* **Task prompt**: Set down all of the entries below word for word, with the pictures left out.
Start of Provided information
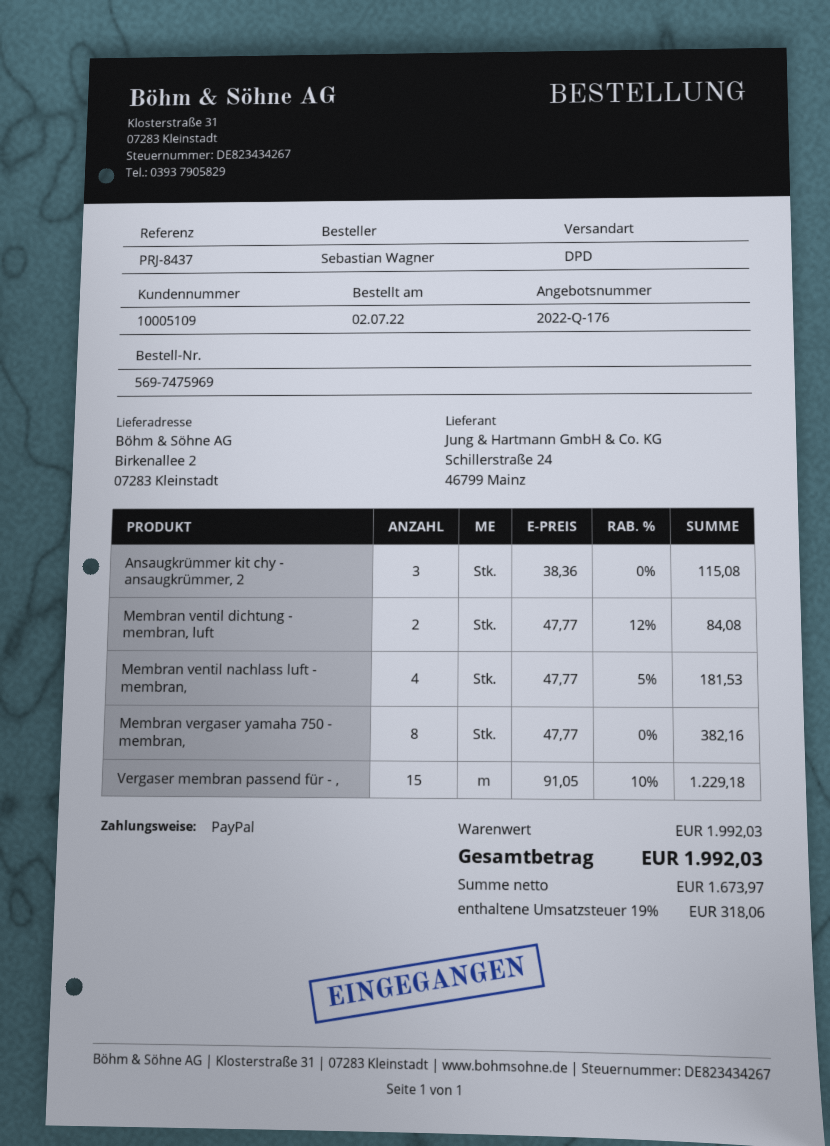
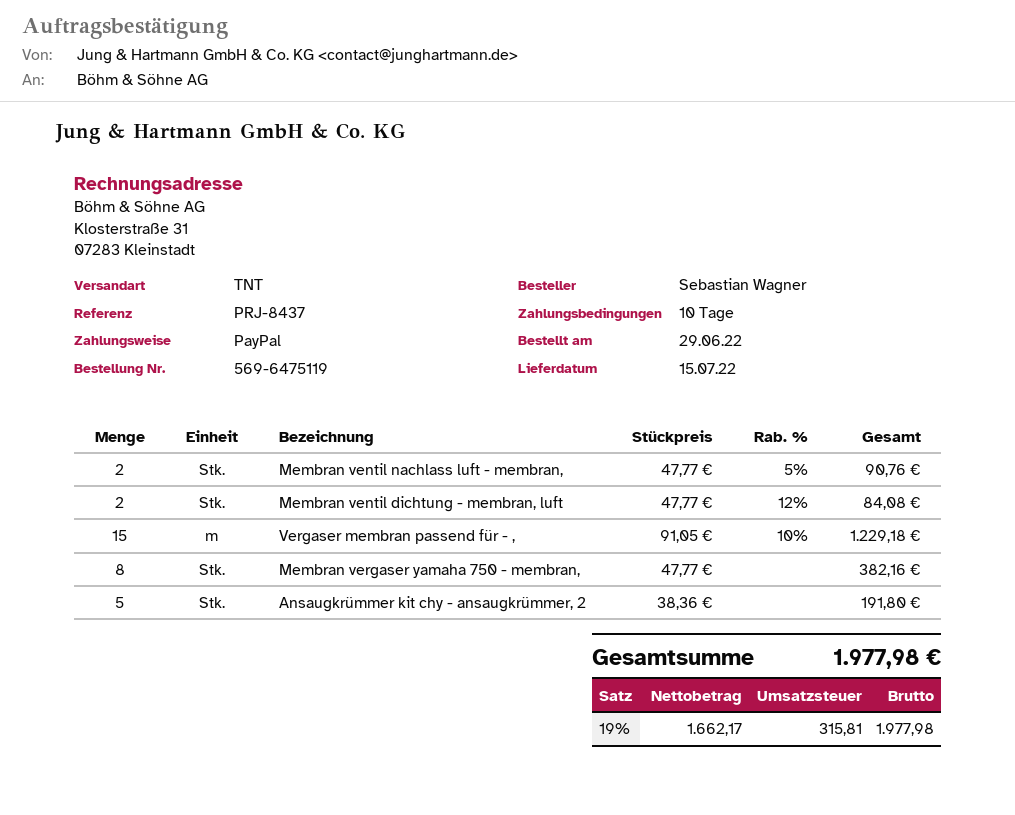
order number: 569-7475969 -> 569-6475119
order date: 2022-07-02 -> 2022-06-29
shipping method: DPD -> TNT
Ansaugkrümmer kit chy - ansaugkrümmer, 2: 3 x 38.36 = 115.08 -> 5 x 38.36 = 191.80
Membran ventil nachlass luft - membran,: 4 x 47.77 - 5% = 181.53 -> 2 x 47.77 - 5% = 90.76
net: 1673.97 -> 1662.17
tax: 19% = 318.06 -> 19% = 315.81
total: 1992.03 -> 1977.98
End of Provided information
* **Task solution**:
order number: 569-7475969 -> 569-6475119
order date: 2022-07-02 -> 2022-06-29
shipping method: DPD -> TNT
Ansaugkrümmer kit chy - ansaugkrümmer, 2: 3 x 38.36 = 115.08 -> 5 x 38.36 = 191.80
Membran ventil nachlass luft - membran,: 4 x 47.77 - 5% = 181.53 -> 2 x 47.77 - 5% = 90.76
net: 1673.97 -> 1662.17
tax: 19% = 318.06 -> 19% = 315.81
total: 1992.03 -> 1977.98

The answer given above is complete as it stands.